Porém, as frações burguesas, fundamentais para assegurar um bloco no poder necessário a qualquer intenção bonapartista, embora divididas na questão do isolamento social, não sinalizaram, por ora, qualquer desgarramento do programa econômico que lhes conferiu coesão desde o golpe de 2016, dependendo cada vez mais de recursos públicos e, consequentemente, do controle da máquina administrativa.
Momentos de crise profunda favorecem a concentração do poder, valorizando medidas repressivas, que privilegiem setores econômicos em detrimento das necessidades da maioria do povo.
Por sua vez, as forças de esquerda, restritas à propaganda por redes sociais ante a necessária coerência com o isolamento social, realizam ações pontuais que padecem da capacidade de representar a força social das classes trabalhadoras.
Com tantas condições favoráveis, as iniciativas de Bolsonaro pautam o cenário político, enquanto sua capacidade de manter mobilizações em meio ao isolamento social, com um verdadeiro e irresponsável monopólio das ruas, exerce um efeito dissuasório para as tentativas de impeachment, bem como a modalidade de condenação por crime comum pelo STF.
E, o que é mais grave, quanto mais for atacada, mais intensa será a reação do neofascismo, que uma vez instalada e organizada como força social, mais agressiva se tornará.
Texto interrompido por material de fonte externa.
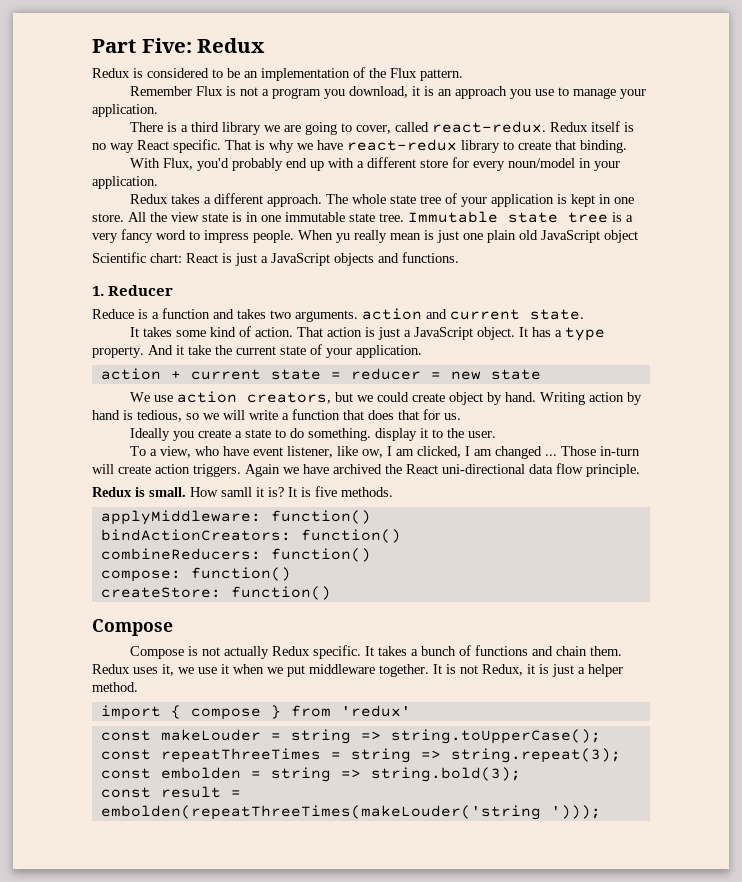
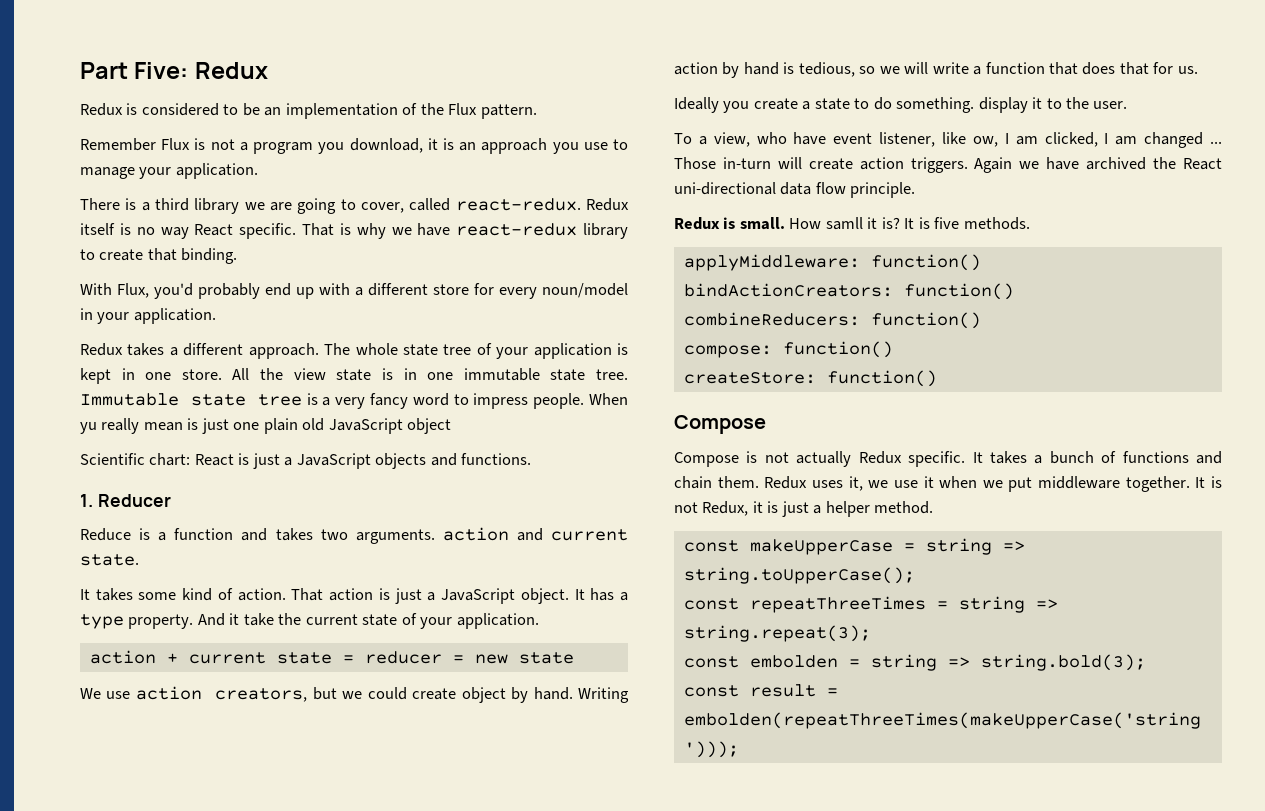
- import { compose } from 'redux'
- const makeLouder = string => string.toUpperCase();
+ const makeUpperCase = string => string.toUpperCase();
- const result = embolden(repeatThreeTimes(makeLouder('string ')));
+ const result = embolden(repeatThreeTimes(makeUpperCase('string ')));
Ainda que as circunstâncias sejam desfavoráveis para uma luta com força social e o enfrentamento se dê entre representações políticas interburguesas, é fundamental construir uma unidade pontual ampla em torno da consigna Fora Bolsonaro!
Mas isso, a luta contra o inimigo comum, não pode ser confundido com uma Frente Ampla. Uma frente política é dotada de um programa e busca construir uma estratégia comum.
As forças de esquerda precisam se conformar em torno de um programa democrático popular, necessário para retomar a representação das classes trabalhadoras e seus principais aliados. Sem ele, não se poderá voltar a vocalizar os interesses populares, permanecendo fora do cenário político, ainda que as tensões sociais e o desespero empurrem para a luta.
*Ricardo Gebrim é advogado e membro da Direção Nacional da Consulta Popular.